WEEKLY ENERGY RECAP: Trapped between two viruses, oil market faces double trouble

WEEKLY ENERGY RECAP: Trapped between two viruses, oil market faces double trouble
  • The deadly coronavirus outbreak in China has hurt short-term oil market demand

Oil prices continued to fall for a fifth week in a row and reached their lowest level in a year.

Brent crude dropped to $54.47 per barrel while WTI retreated to $50.32.

The global oil market now finds itself trapped between two viruses.

The deadly coronavirus outbreak in China has hurt short-term oil market demand and at the same time cyber-attack attempts on Saudi Aramco have also increased.

One threatens supply, the other demand.  However, the downward trend in oil prices is still ultimately about macroeconomics.

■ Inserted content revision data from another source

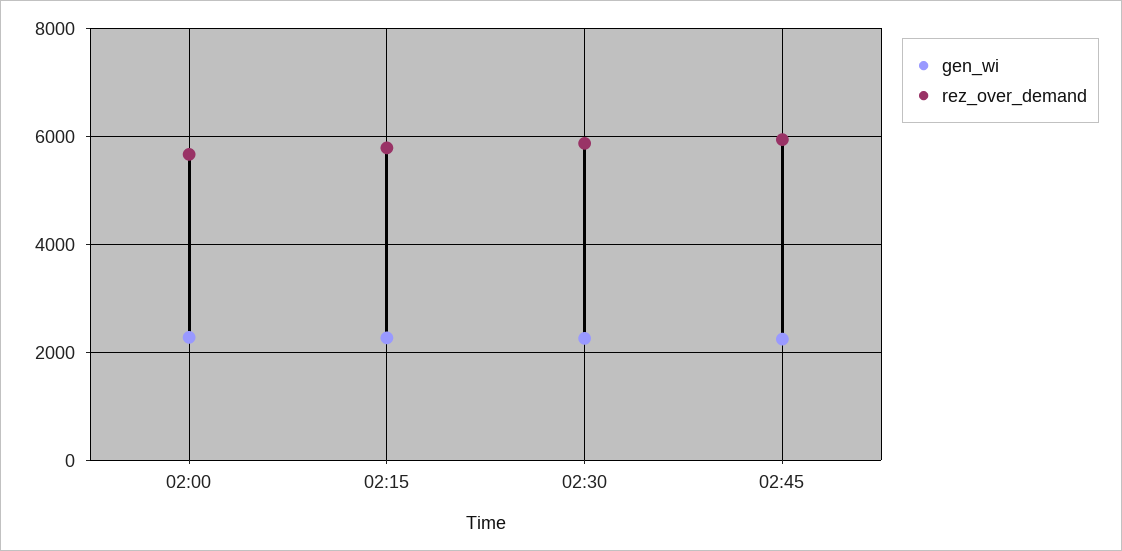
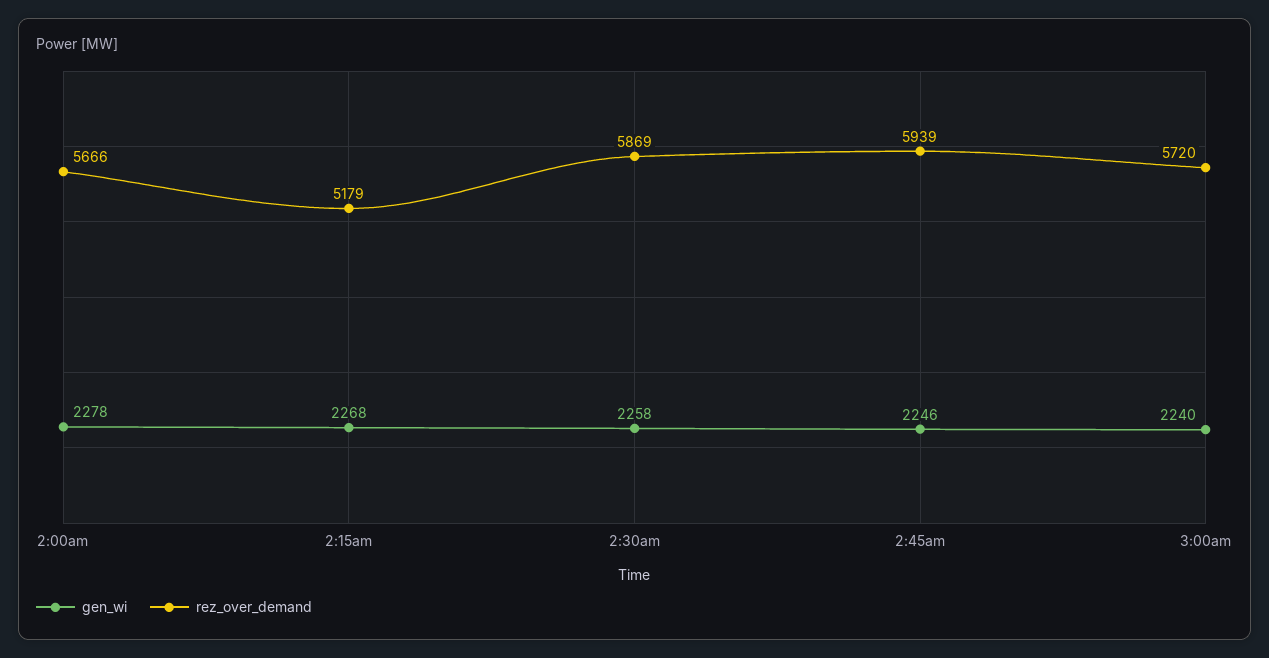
rez_over_demand, 02:15: 5800 -> 5179
gen_wi, 3:00am: none -> 2240
rez_over_demand, 3:00am: none -> 5720

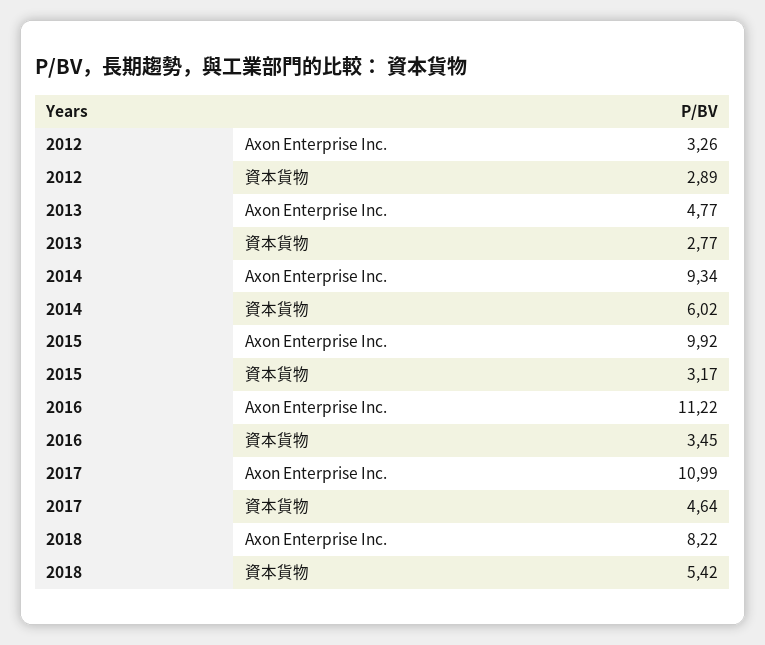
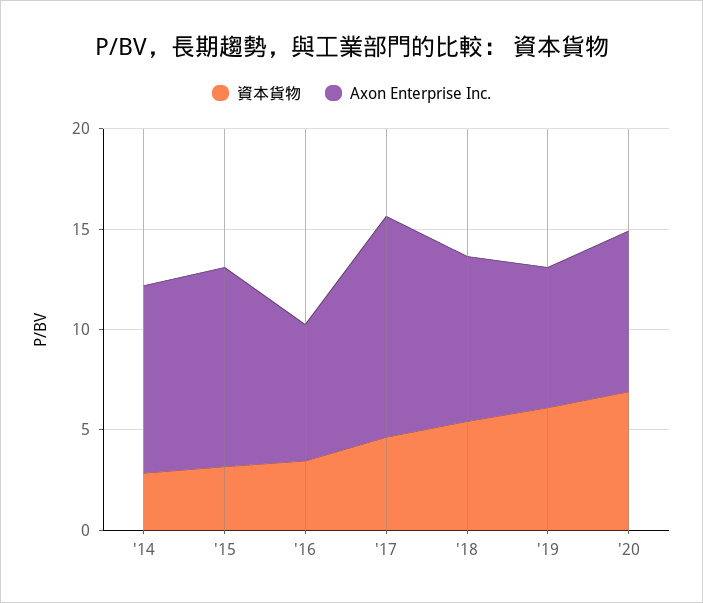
Axon Enterprise Inc., 2012: 3.26 -> none
資本貨物, 2012: 2.89 -> none
Axon Enterprise Inc., 2013: 4.77 -> none
資本貨物, 2013: 2.77 -> none
資本貨物, 2014: 6.02 -> 3
Axon Enterprise Inc., 2016: 11.22 -> 7
資本貨物, '19: none -> 6
Axon Enterprise Inc., '19: none -> 7
資本貨物, '20: none -> 7
Axon Enterprise Inc., '20: none -> 8

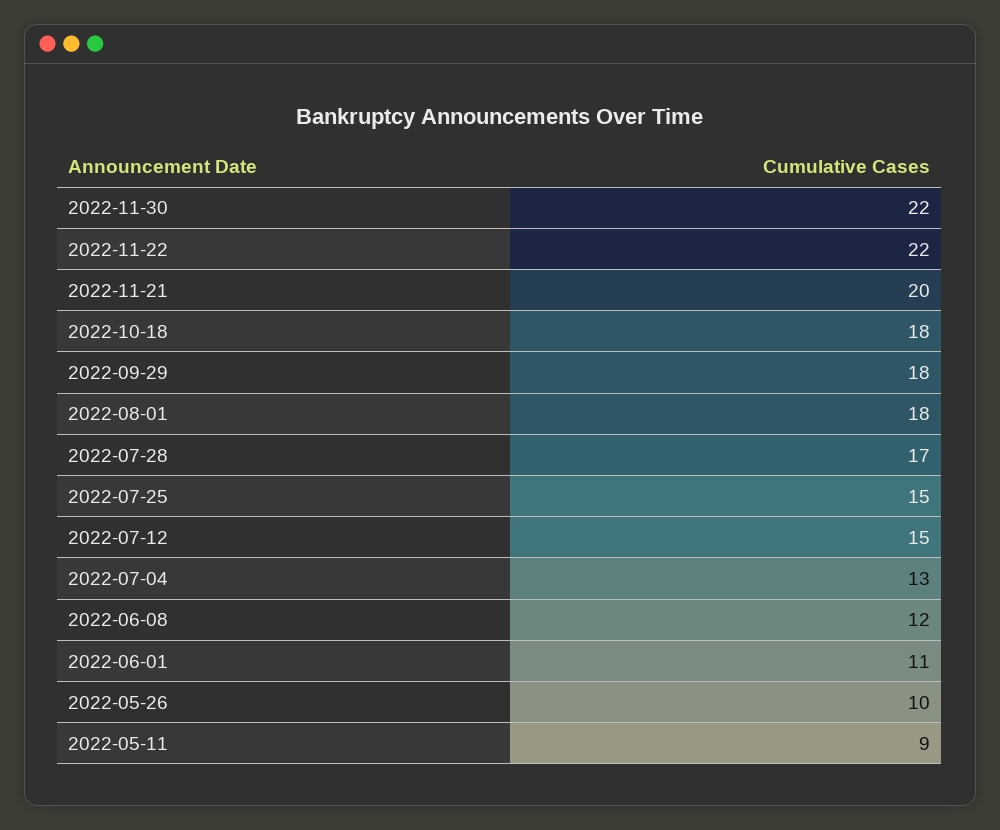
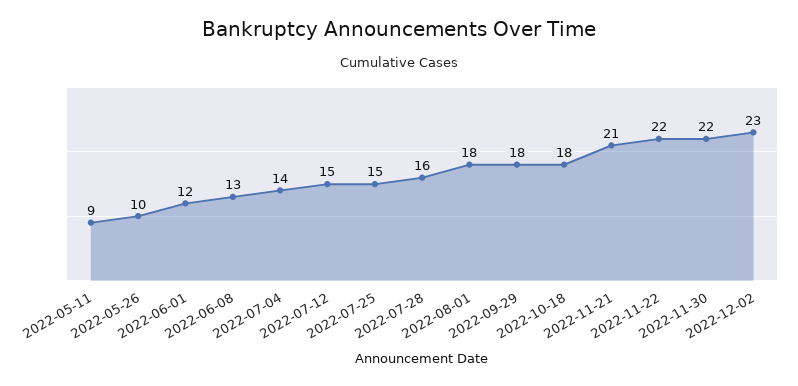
2022-11-21: 20 -> 21
2022-07-28: 17 -> 16
2022-07-04: 13 -> 14
2022-06-08: 12 -> 13
2022-06-01: 11 -> 12
2022-12-02: none -> 23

Despite such headwinds, the global oil market remains largely in balance as a result of the fourth year of efforts by OPEC+ to ensure it is so — even with a surge of oil supplies from unconventional resources.

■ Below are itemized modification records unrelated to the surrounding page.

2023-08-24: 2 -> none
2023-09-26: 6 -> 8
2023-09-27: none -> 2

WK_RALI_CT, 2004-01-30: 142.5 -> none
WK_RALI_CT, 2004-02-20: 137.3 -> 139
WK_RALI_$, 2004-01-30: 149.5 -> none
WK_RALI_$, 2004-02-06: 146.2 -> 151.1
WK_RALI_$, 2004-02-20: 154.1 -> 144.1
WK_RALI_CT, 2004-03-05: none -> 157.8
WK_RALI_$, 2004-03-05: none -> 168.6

Expectations of slowing growth in the global economy in the second half of 2020 should result in slightly lower crude oil demand. 

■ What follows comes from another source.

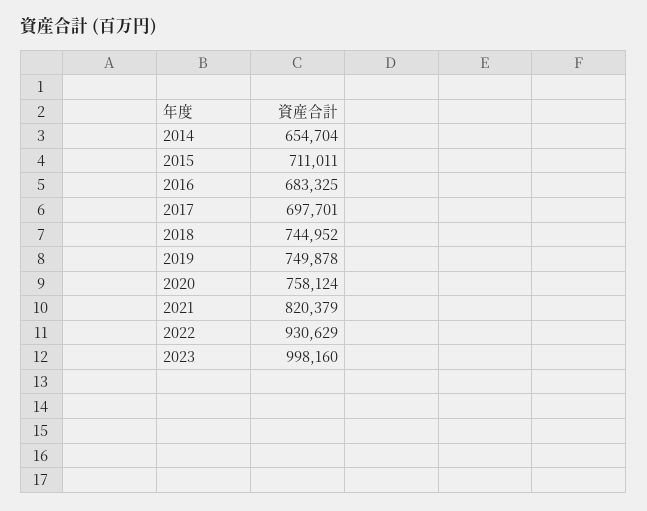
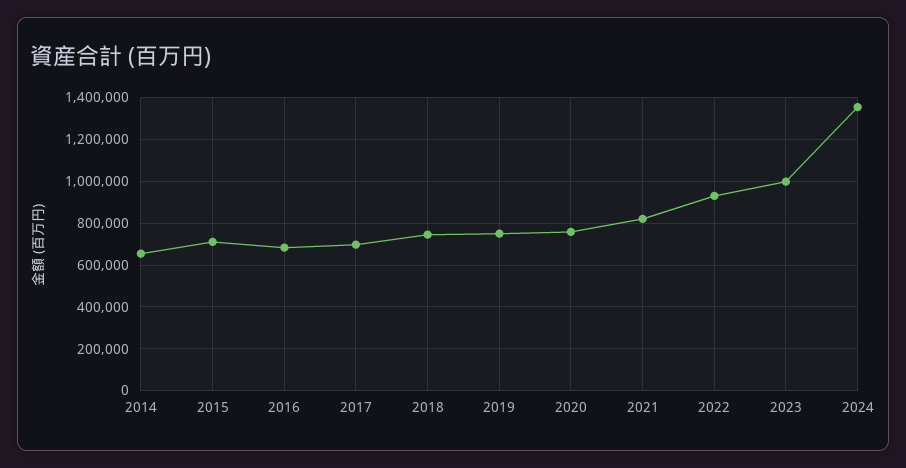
2024: none -> 1350000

OPEC efforts to curb production still need to be unanimously extended, especially after Chinese oil demand dropped by about 3 million barrels a day, which is about a fifth of total Chinese refining capacity. Demand could fall further as storage capacity gradually fills, causing delays in discharging cargoes and leaving refiners, already under pressure from weak margins, facing hefty demurrage charges to compensate shipowners for delays.

The situation has also discounted crude oil barrels in the spot physical market.

For instance, the spot price premiums for Russian ESPO crude oil cargoes, the only barrels that arrive in China through pipeline, as the most popular crude grade for the independent Shandong “teapot” refineries have hit their lowest in five months.

The biggest impact was felt in China’s eastern Shandong province, which accounts for almost 20 percent of total Chinese crude oil imports. Here refining utilisation rates have fallen by half.

Such shrinking demand and weakening refining capacity from China has created fallout in the shipping industry as charterers are forced to pay penalty fees to ship owners for delays in unloading cargoes. This has caused tanker rates to tumble.